I am working with a class, say Widget, that has a large number of numeric real world attributes (eg, height, length, weight, cost, etc.). There are different types of widgets (sprockets, cogs, etc.), but each widget shares the exact same attributes (the values will be different by widget, of course, but they all have a weight, weight, etc.). I have 1,000s of each type of widget (1,000 cogs, 1,000 sprockets, etc.)
I need to perform a lot of calculations on these attributes (say calculating the weighted average of the attributes for 1000s of different widgets). For the weighted averages, I have different weights for each widget type (ie, I may care more about length for sprockets than for cogs).

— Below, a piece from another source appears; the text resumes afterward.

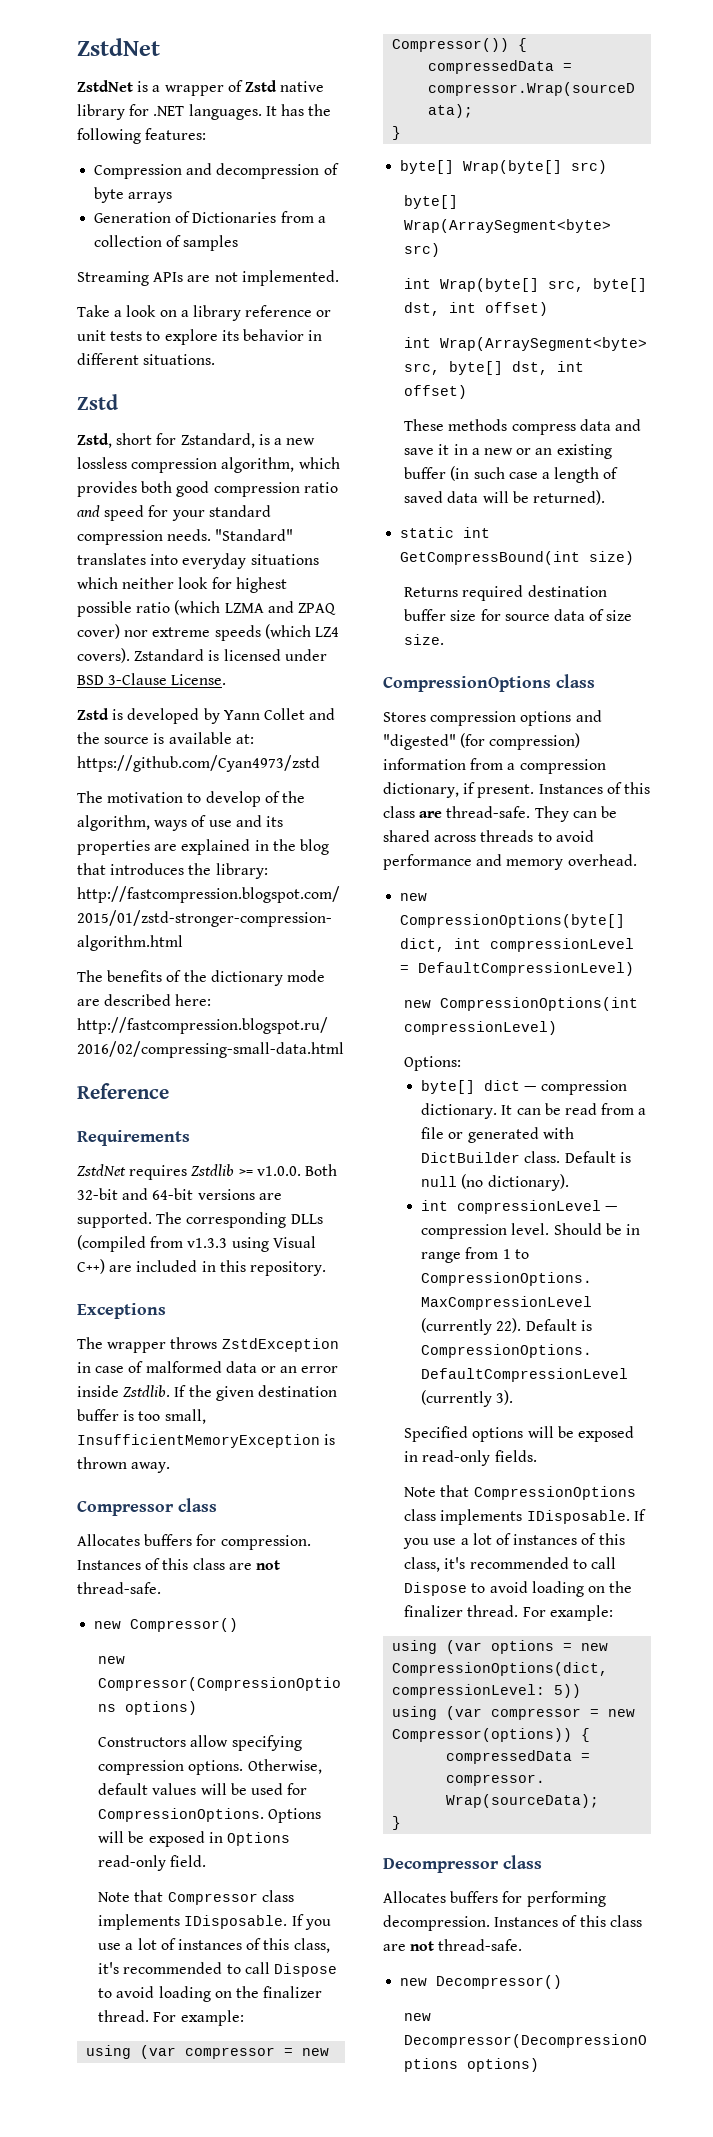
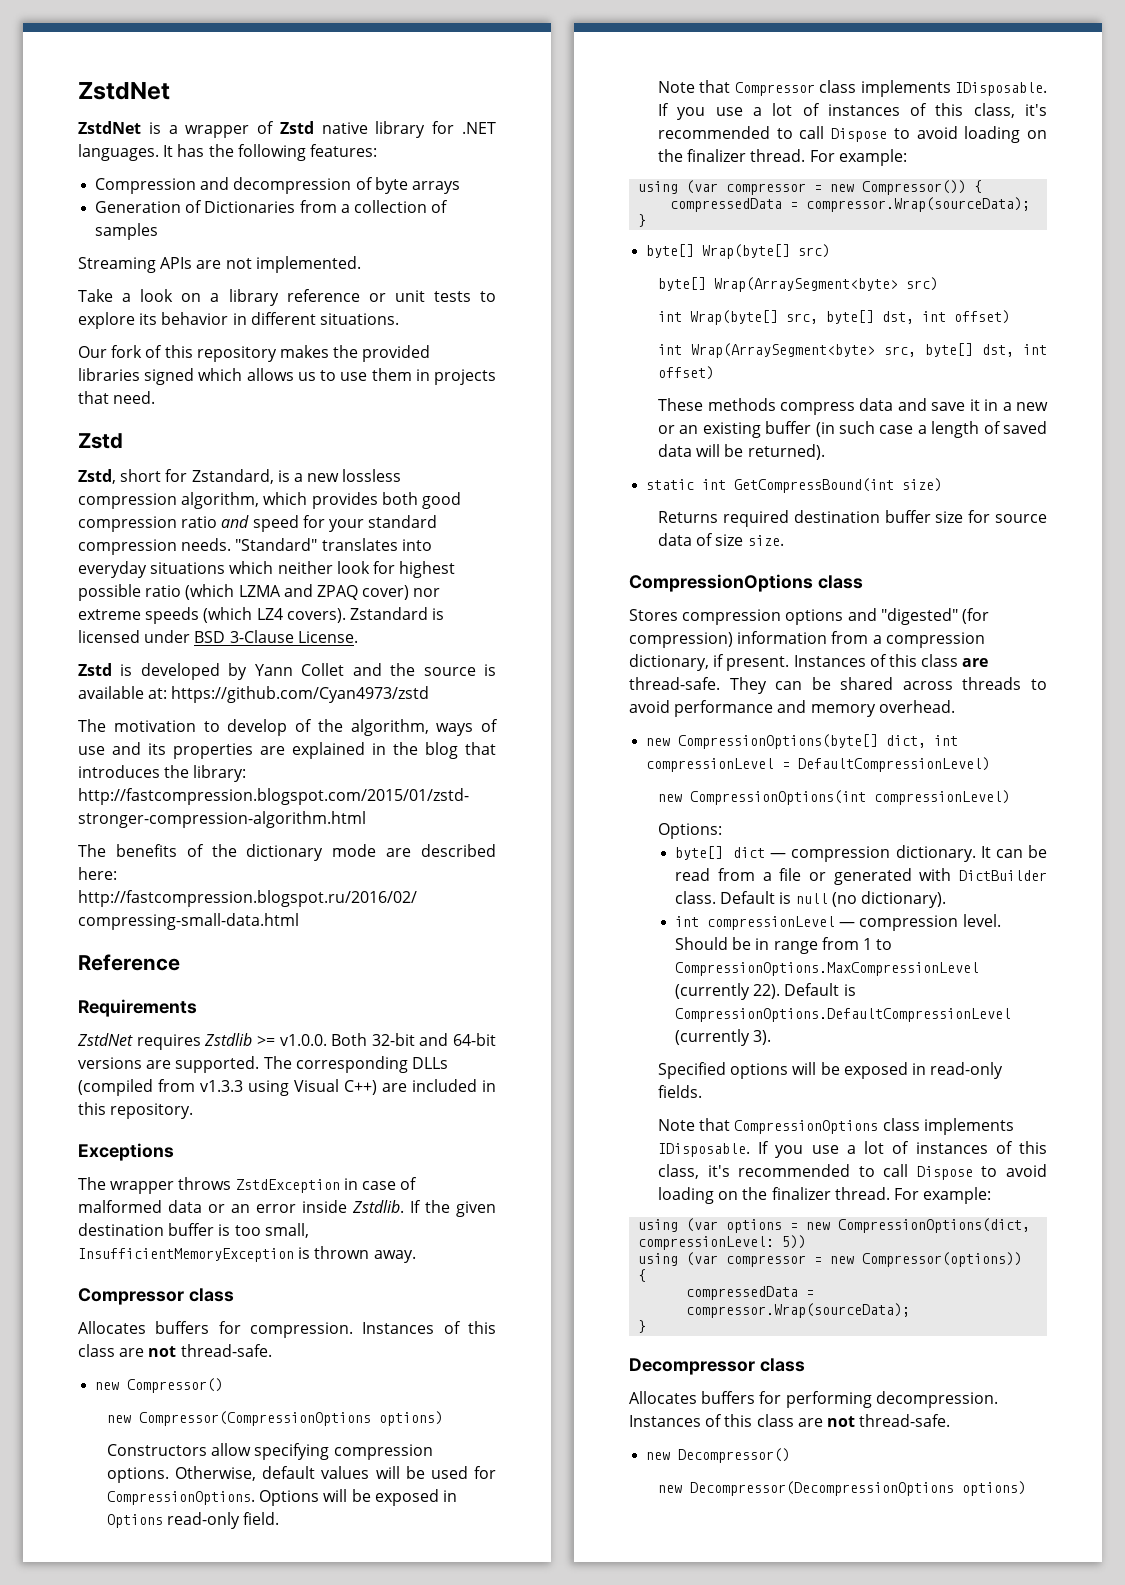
(216, 359) none -> [78,345,431,362] [78,368,496,385] [78,391,156,404] // Our fork of this repository makes the provided libraries signed which allows us to use them in projects that need.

Right now, I am storing all the attributes in a Dictionary< string, double> within each widget (the widgets have an enum that specifies their type: cog, sprocket, etc.). I then have some calculator classes that store weights for each attribute as a Dictionary< WidgetType, Dictionary< string, double >>. To calculate the weighted average for each widget, I simply iterate through its attribute dictionary keys like:
double weightedAvg = 0.0;
foreach (string attibuteName in widget.Attributes.Keys)
{
double attributeValue = widget.Attributes[attributeName];
double attributeWeight = calculator.Weights[widget.Type][attributeName];
weightedAvg += (attributeValue * attributeWeight);
}
So this works fine and is pretty readable and easy to maintain, but is very slow for 1000s of widgets based on some profiling. My universe of attribute names is known and will not change during the life of the application, so I am wondering what some better options are. The few I can think of:
1) Store attribute values and weights in double []s. I think this is probably the most efficient option, but then I need to make sure the arrays are always stored in the correct order between widgets and calculators. This also decouples the data from the metadata so I will need to store an array (?) somewhere that maps between the attribute names and the index into double [] of attribute values and weights.
2) Store attribute values and weights in immutable structs. I like this option because I don't have to worry about the ordering and the data is "self documenting". But is there an easy way to loop over these attributes in code? I have almost 100 attributes, so I don't want to hardcode all those in the code. I can use reflection, but I worry that this will cause even a larger penalty hit since I am looping over so many widgets and will have to use reflection on each one.
Any other alternatives?
Three possibilities come immediately to mind. The first, which I think you rejected too readily, is to have individual fields in your class. That is, individual double values named height, length, weight, cost, etc. You're right that it would be more code to do the calculations, but you wouldn't have the indirection of dictionary lookup.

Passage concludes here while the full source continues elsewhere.